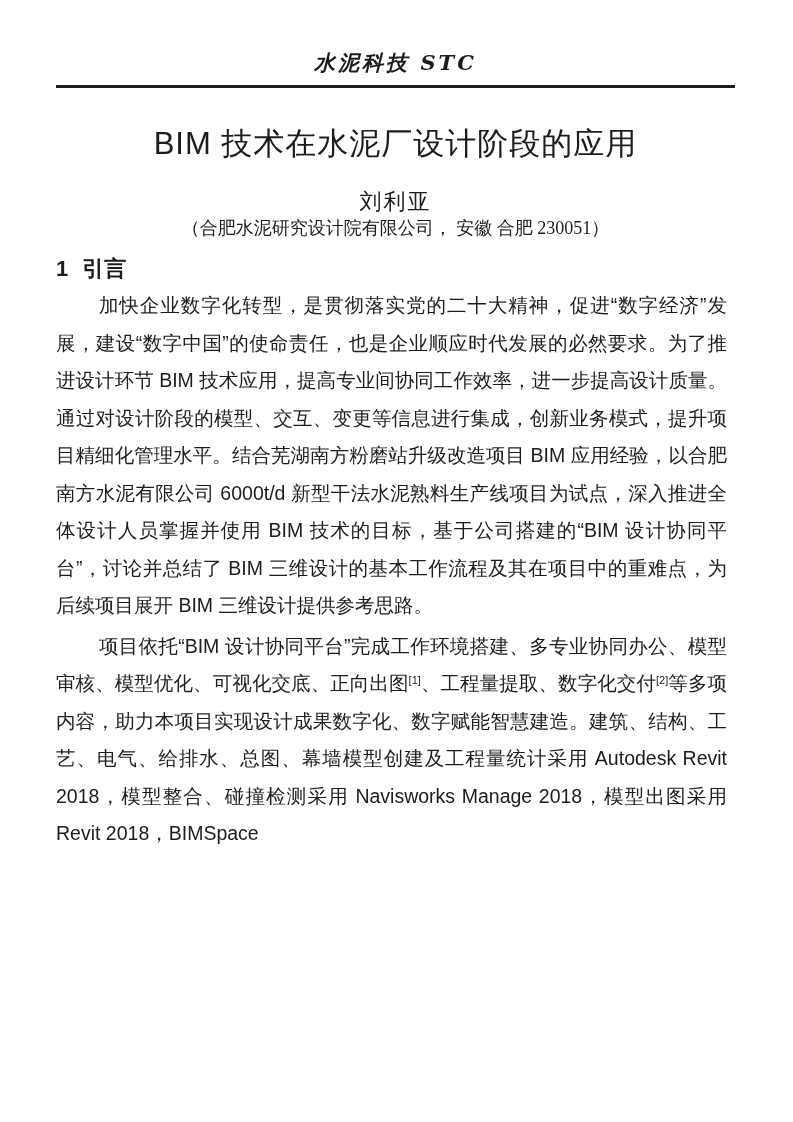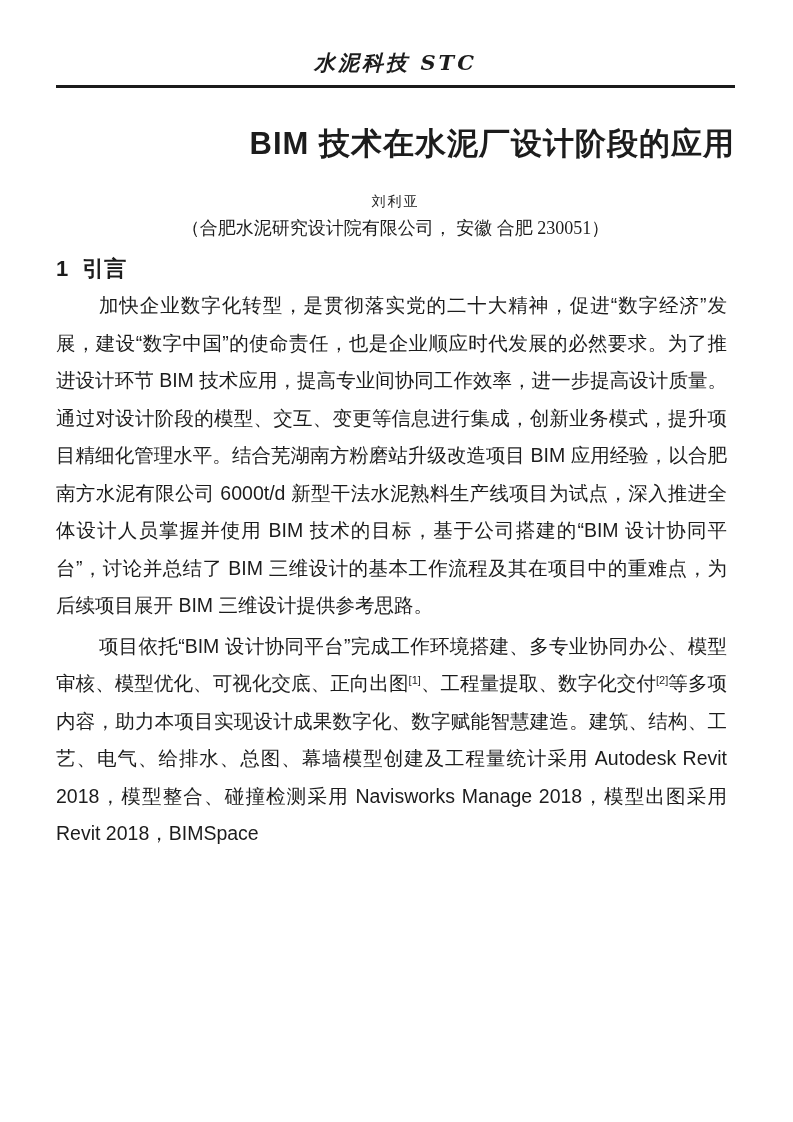--- a/index.html
+++ b/index.html
@@ -34,9 +34,9 @@
   
   .article-title{
     margin:36px 0 0 0;
-    text-align:right;
+    text-align:center;
     font-family:"Liberation Sans", sans-serif;
-    font-weight:700;
+    font-weight:400;
     font-size:31px;
     line-height:40px;
     letter-spacing:1px;

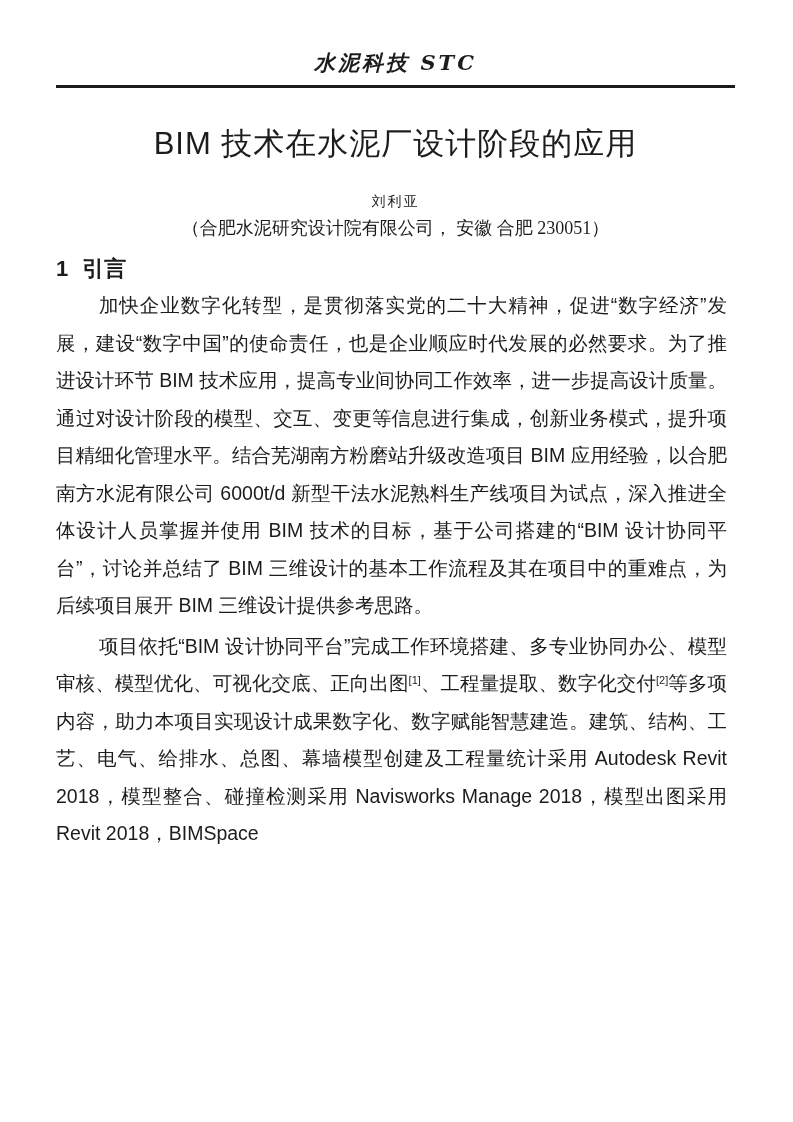--- a/index.html
+++ b/index.html
@@ -44,7 +44,7 @@
   .author{
     margin-top:26px;
     text-align:center;
-    font-size:14px;
+    font-size:22px;
     line-height:24px;
     letter-spacing:2px;
   }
.....
> YOUR ASSIGNMENT
Transcribe the records in full and exactly. Pictures stay out.

> TASK SOLUTION
--- a/index.html
+++ b/index.html
@@ -34,9 +34,9 @@
   
   .article-title{
     margin:36px 0 0 0;
-    text-align:right;
+    text-align:center;
     font-family:"Liberation Sans", sans-serif;
-    font-weight:700;
+    font-weight:400;
     font-size:31px;
     line-height:40px;
     letter-spacing:1px;

--- a/index.html
+++ b/index.html
@@ -44,7 +44,7 @@
   .author{
     margin-top:26px;
     text-align:center;
-    font-size:14px;
+    font-size:22px;
     line-height:24px;
     letter-spacing:2px;
   }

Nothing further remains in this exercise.